When the broker starts, it will first read the latest state stored in the cursor, then it will start from the position corresponding to that state, re-consume it to the latest position of the ledger, and then come to guarantee the recovery to the latest sequenceId of each producer under that topic. replayCursor method
Pulsar’s implementation of the Effectively once semantics requires the user to work with external storage, Pulsar just provides the api and the best solution. On the producer side, Pulsar implements producer de-duplication by maintaining the relationship between the producer’s corresponding highSequenceId, which can solve producer idempotency for producers with traceability. If the guarantee of Effectively once semantics is needed, a suitable solution needs to be made according to the specific business scenario.

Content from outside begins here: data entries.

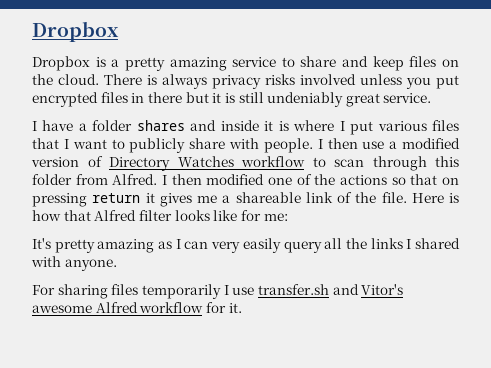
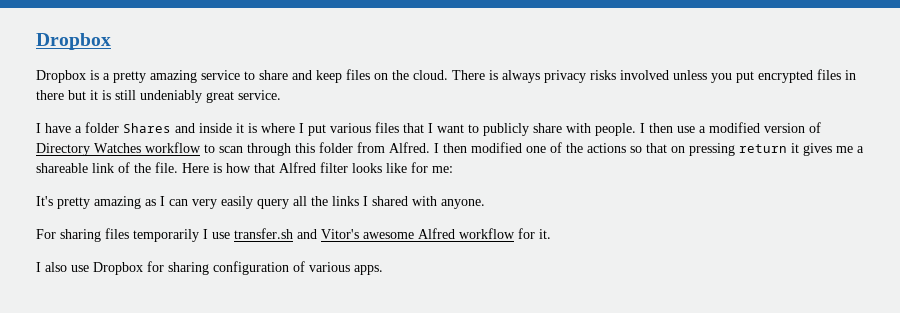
[136,120,185,131] shares -> [123,123,171,133] Shares
(242, 308) none -> [36,261,383,275] // I also use Dropbox for sharing configuration of various apps.

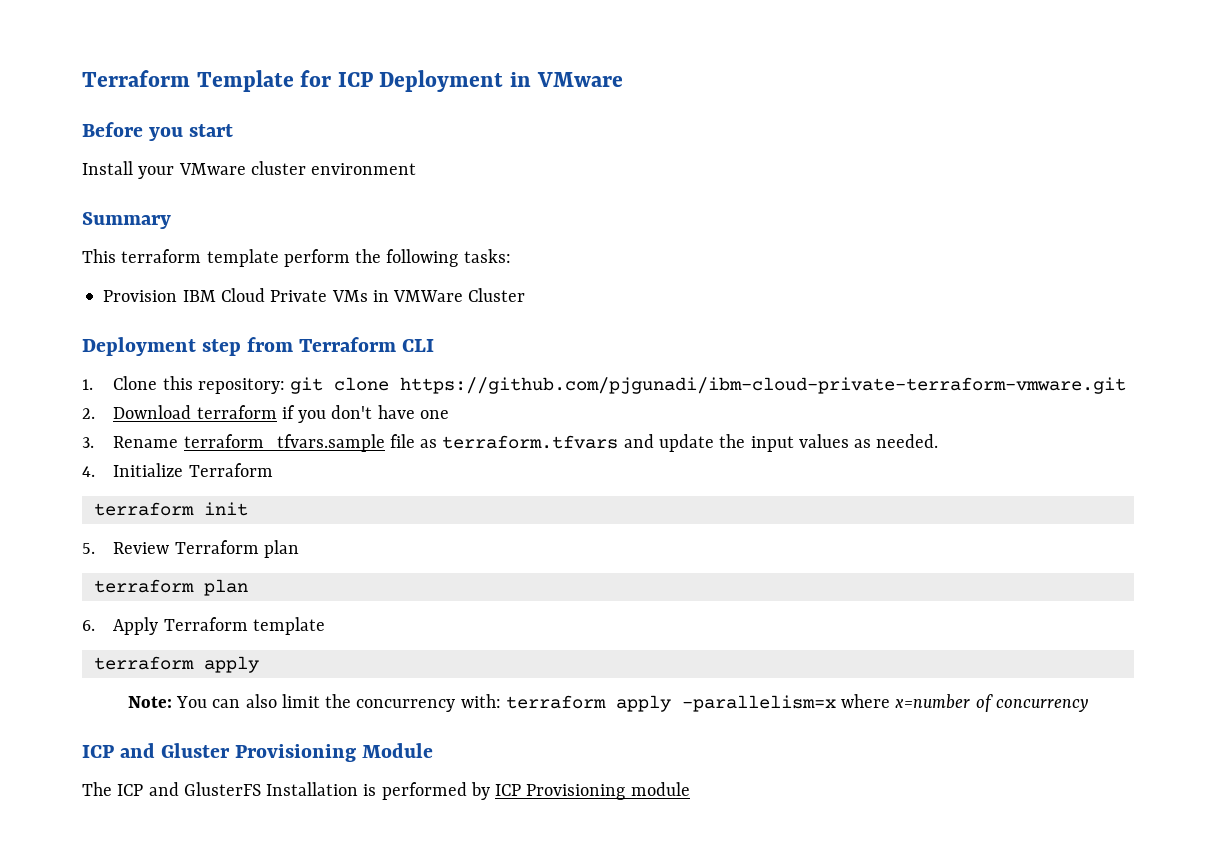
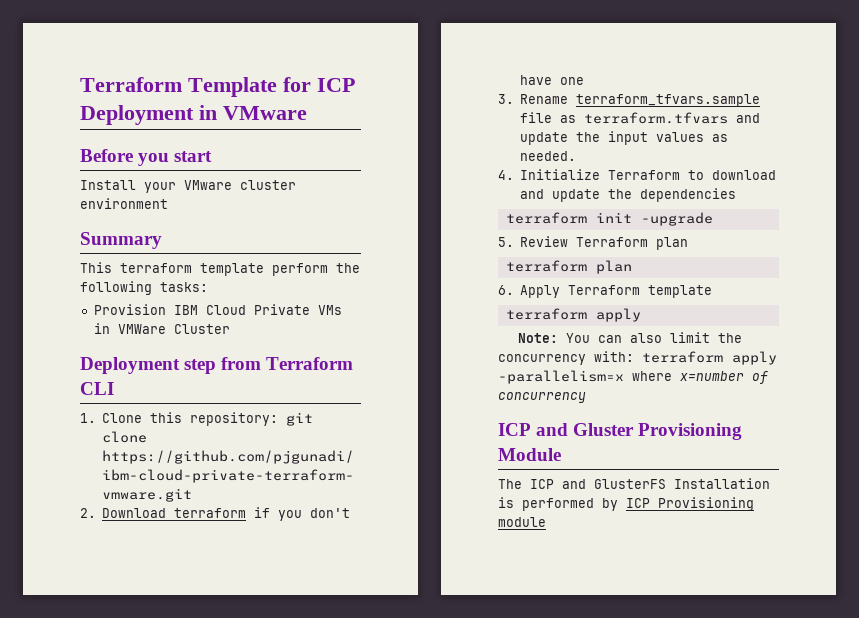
(273, 470) none -> [688,170,777,180] [520,188,737,202] to download and update the dependencies
(248, 509) none -> [640,212,713,226] -upgrade

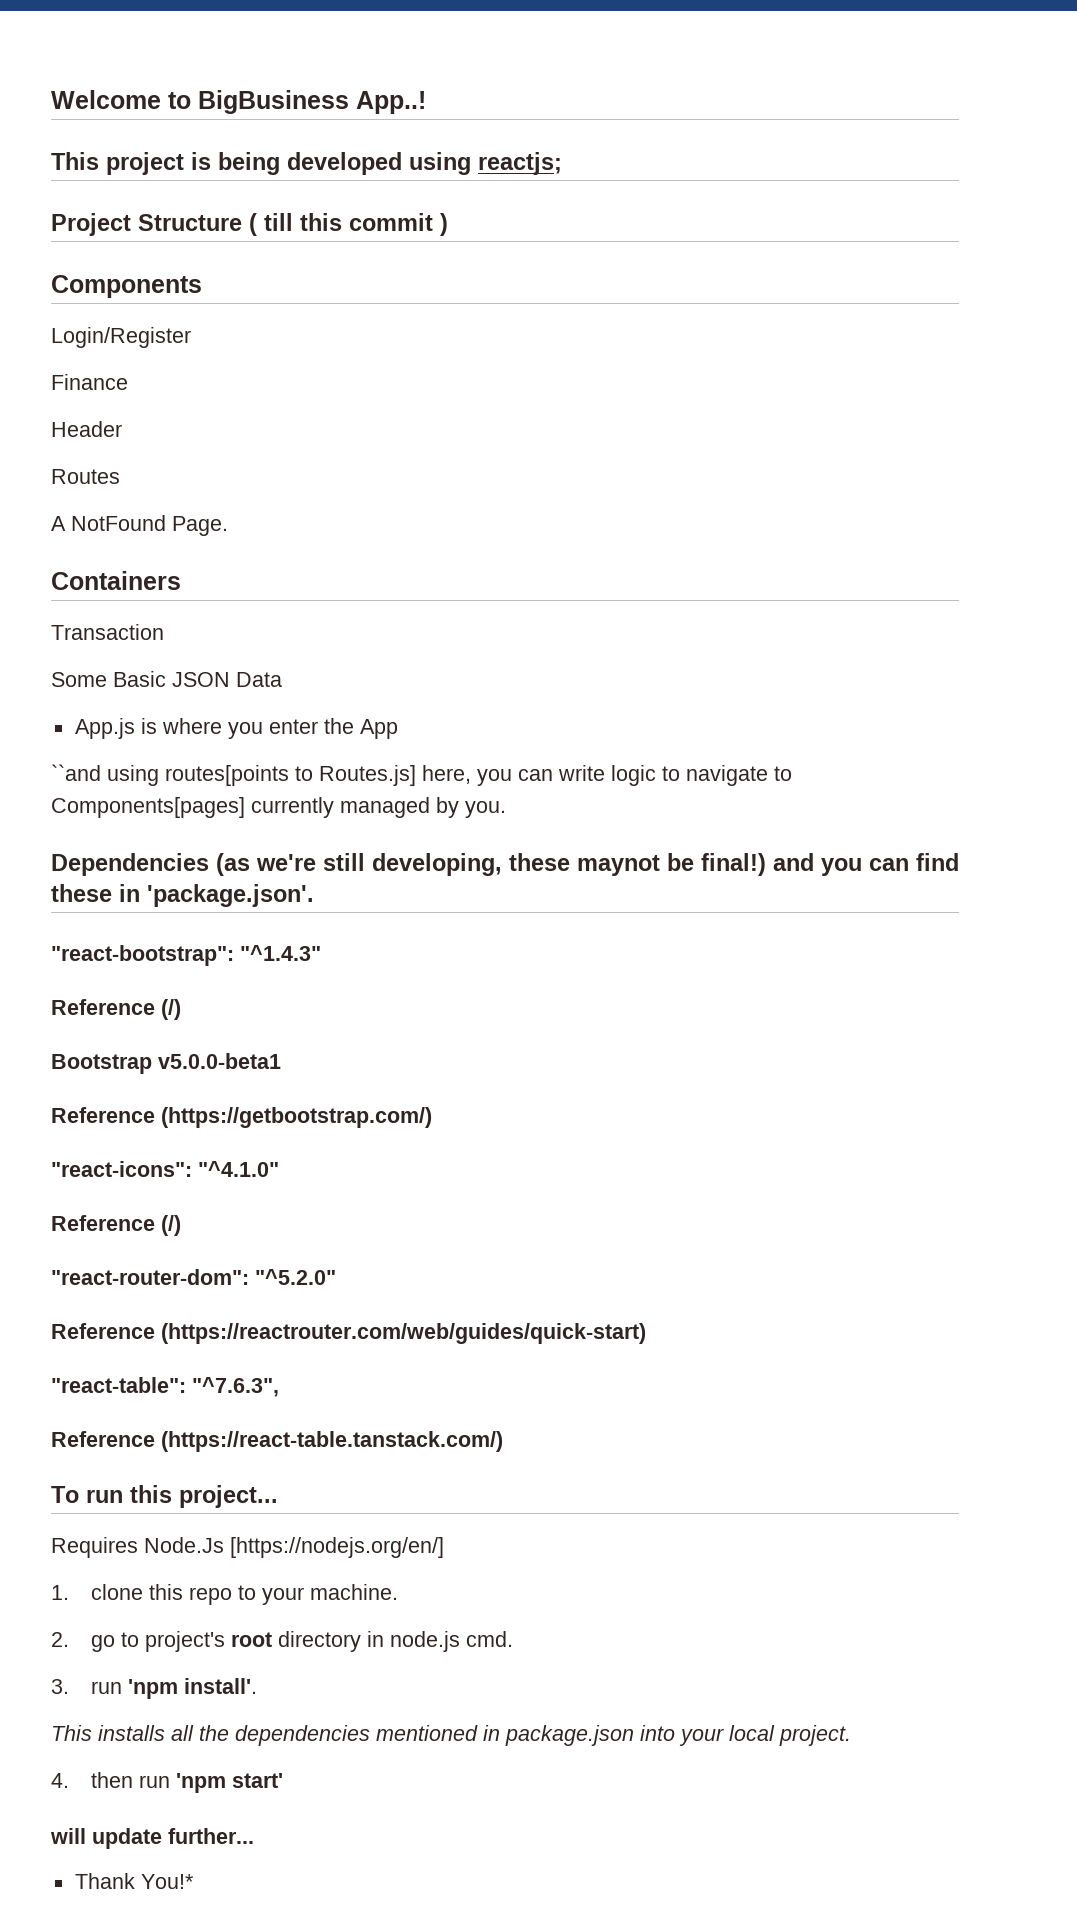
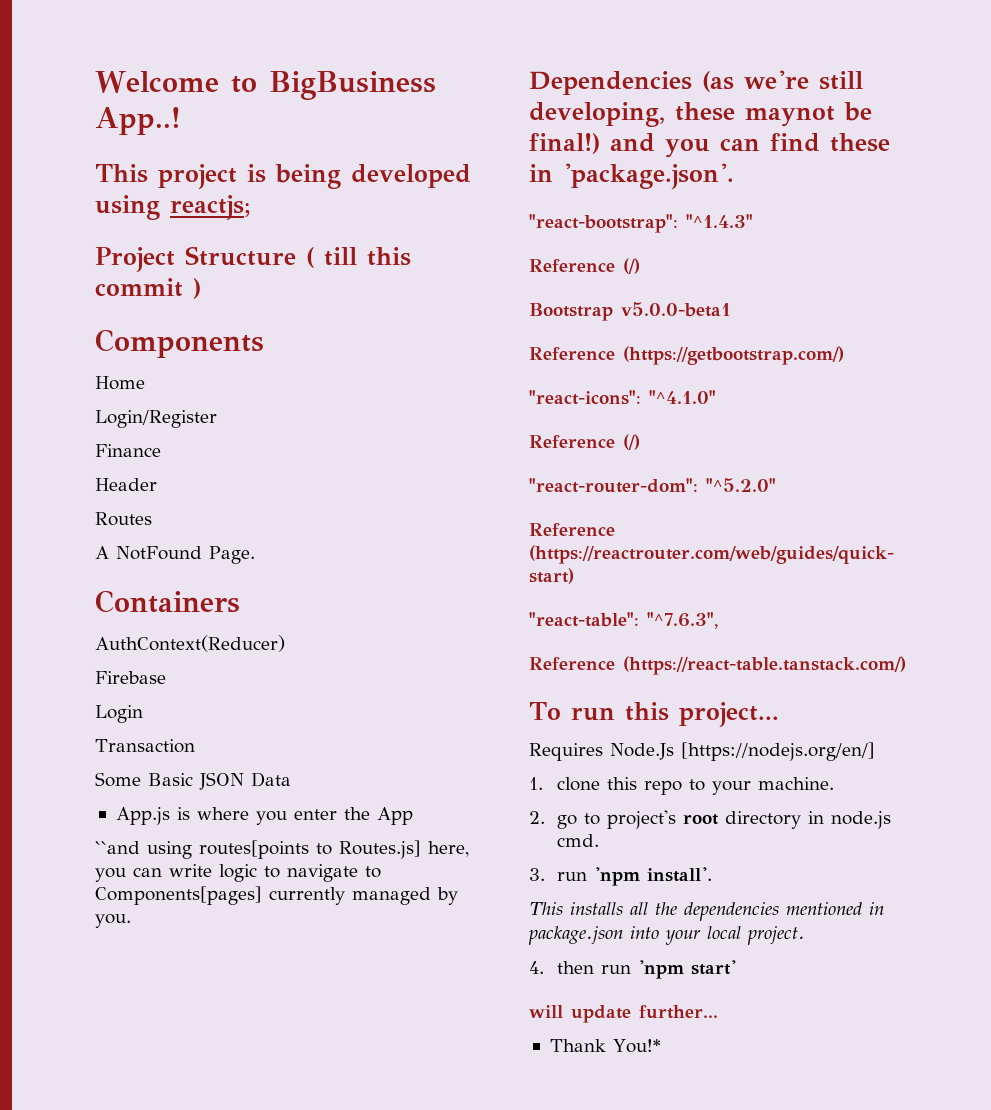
(202, 286) none -> [95,376,145,390] // Home
(181, 580) none -> [95,635,285,652] [95,671,166,684] [95,705,143,723] // AuthContext(Reducer) // Firebase // Login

Business scenario 1: Producer with traceability
For example, the data on the producer side is read from a file and the sequenceId can be used to guarantee producer idempotency. Then you can use the producer message deduplication + consumer reader pattern, so that the consumer side only needs to rely on external storage of the lastMessageId consumed at the moment.
Business scenario 2: Producers that are not traceable
For example, if the data on the producer side is sent from an http request, then pulsar producer message deduplication cannot be used, so the consumer side needs to rely on external storage to store all messageId’s (of business properties), thus realising the Effectively once semantics.